Publication Citation

98 Indiana Law Journal 623 (2023)

Abstract

Technology companies such as Facebook have long been criticized for abusing customers’ personal information and monetizing user data in a manner contrary to customer expectations. Some commentators suggest fiduciary law could be used to restrict how these companies use their customers’ data.1 Under this framework, a new member of the fiduciary family called the “information fiduciary” was born. The concept of an information fiduciary is that a company providing network services to “collect, analyze, use, sell, and distribute personal information” owes customers and end-users a fiduciary duty to use the collected data to promote their interests, thereby assuming fiduciary liability if it misuses or misappropriates customer data.2 Although the possibility of an information fiduciary has generated significant attention, neither questions about the scope of the information fiduciary’s duty of care nor whether corporate law’s fiduciary duties are compatible with the information fiduciary duty have been satisfactorily answered.

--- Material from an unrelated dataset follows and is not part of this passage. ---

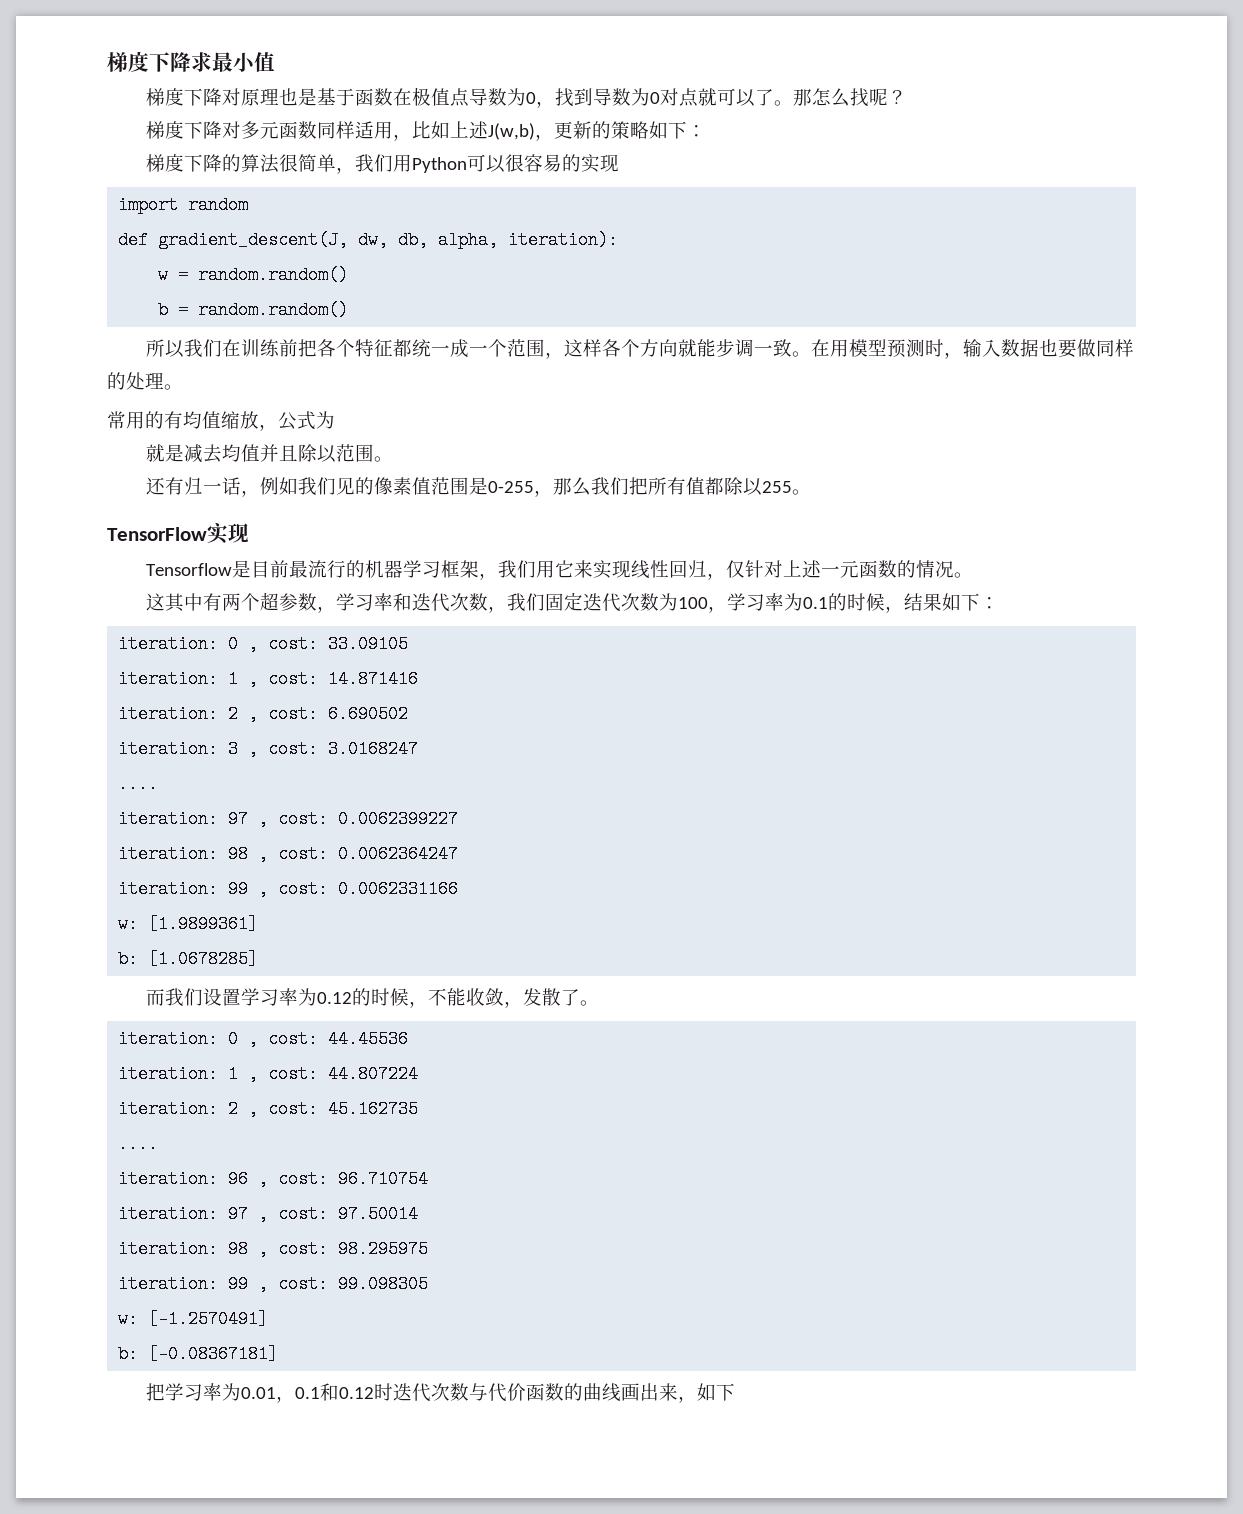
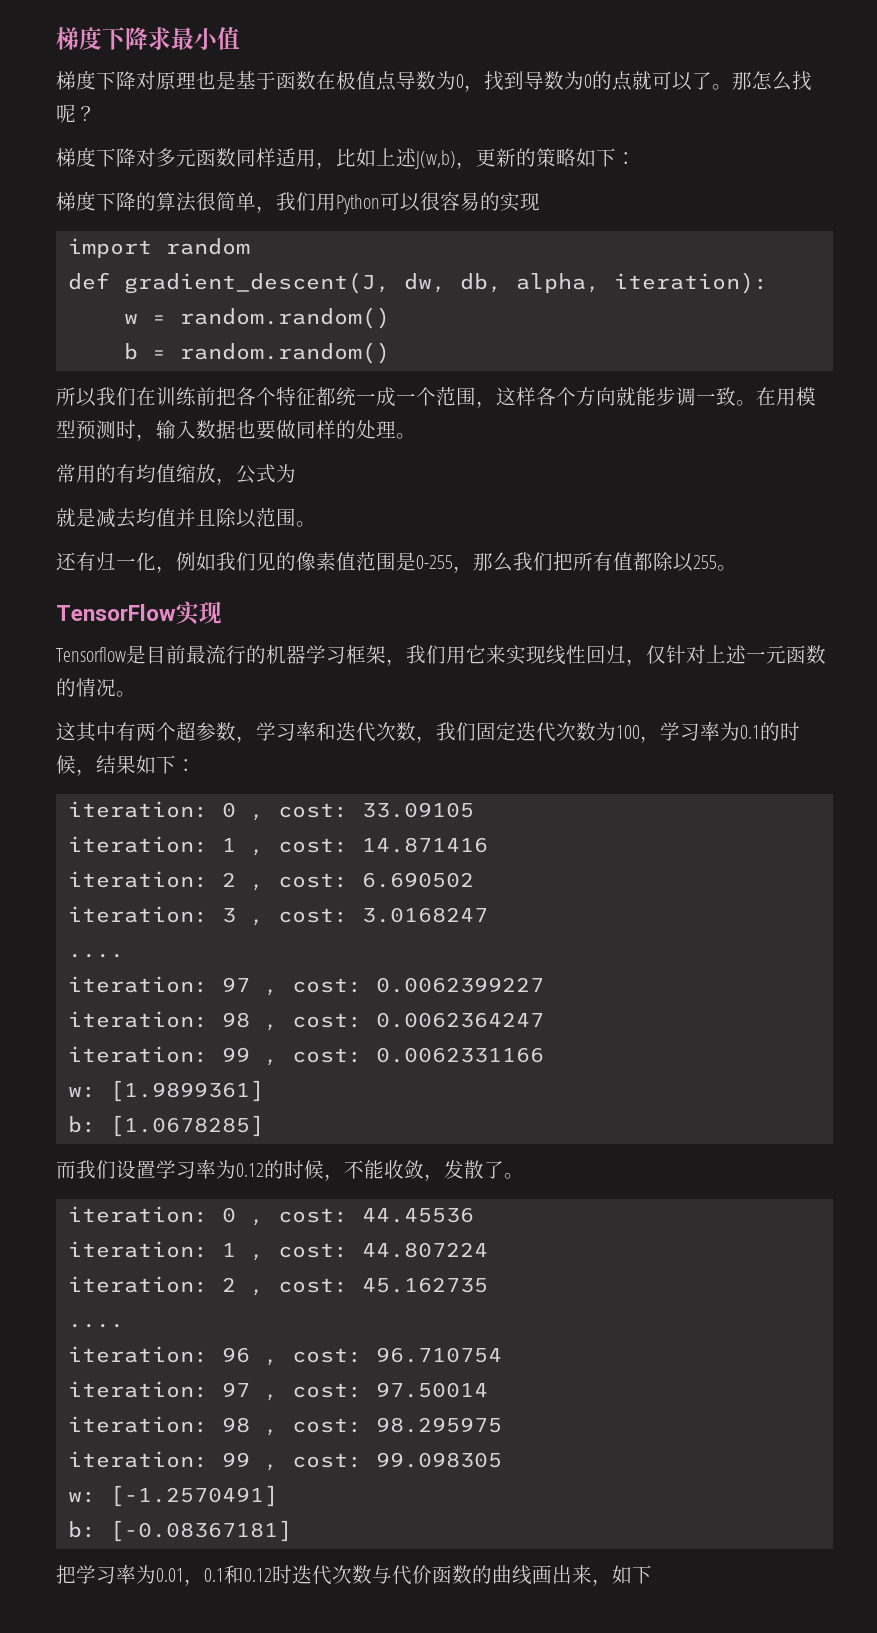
- 梯度下降对原理也是基于函数在极值点导数为0，找到导数为0对点就可以了。
+ 梯度下降对原理也是基于函数在极值点导数为0，找到导数为0的点就可以了。
- 还有归一话，例如我们见的像素值范围是0-255，那么我们把所有值都除以255。
+ 还有归一化，例如我们见的像素值范围是0-255，那么我们把所有值都除以255。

In 2021, Facebook was renamed Meta Platforms, Inc., to expand business related to the Metaverse,3 which is expected to bring about many new digital products. The establishment and development of the information fiduciary duty will help prepare the legal framework for this new era of digitization. This Article proposes a model to implement the information fiduciary’s duty of loyalty and duty of care to end-users in today’s information age by imposing these duties on Data Protection Officers (DPOs). First, this Article sketches the contours of information fiduciary duties on DPOs, examines how these duties can be structured, and clarifies how they interact with the duties owed by directors to the company. Second, this paper addresses the use of layered fiduciaries to alleviate the potential conflict caused by the information fiduciary duty. Third, this Article discusses in detail how the fiduciary duties imposed by Delaware corporate law can be applied to the field of digital privacy and consumer data. Directors’ duties of care and loyalty in corporate law have developed over decades to form a useful system that is applicable in developing the information fiduciary duty. Implementing the information fiduciary duty can benefit from and be partially guided by existing law, like the director’s duty to inform under the duty of care and the duty to act in the best interests of the company under the duty of loyalty. Lastly, this Article explores how the information fiduciary duty can efficiently regulate multinational corporations’ international data transfers, a rarely discussed yet important aspect of world economic development.